## [Dataset records]
Start of Block

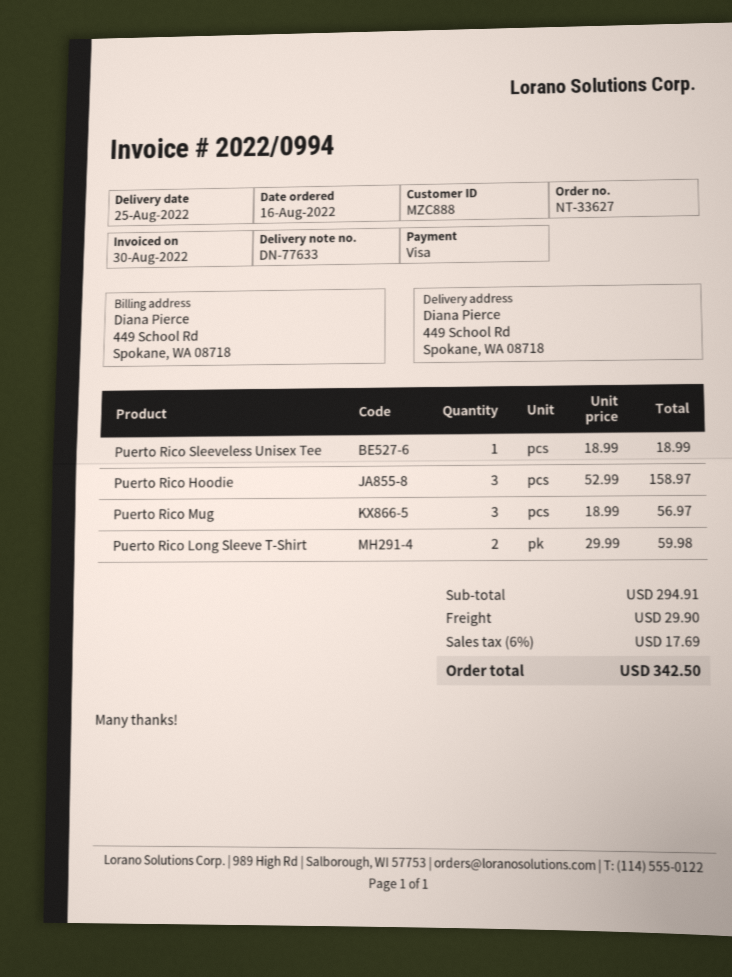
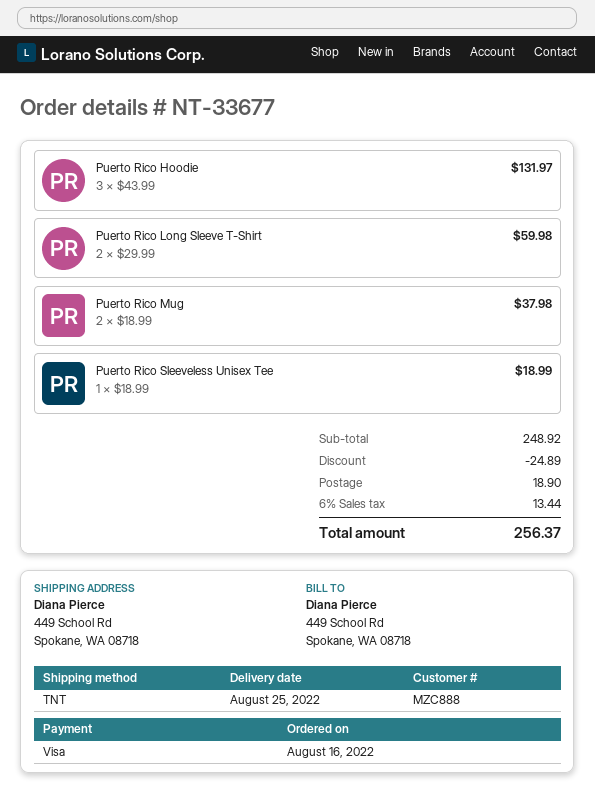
order number: NT-33627 -> NT-33677
Puerto Rico Hoodie: 3 x 52.99 = 158.97 -> 3 x 43.99 = 131.97
Puerto Rico Mug: 3 x 18.99 = 56.97 -> 2 x 18.99 = 37.98
subtotal: 294.91 -> 248.92
discount: none -> 24.89
shipping: 29.90 -> 18.90
tax: 6% = 17.69 -> 6% = 13.44
total: 342.50 -> 256.37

End of Block

## [What is being asked]
Print exactly the stretch of lines beginning with the one that holds "shipping: 29.90 -> 18.90" and ending at the last line above.

## [Solution to the problem]
shipping: 29.90 -> 18.90
tax: 6% = 17.69 -> 6% = 13.44
total: 342.50 -> 256.37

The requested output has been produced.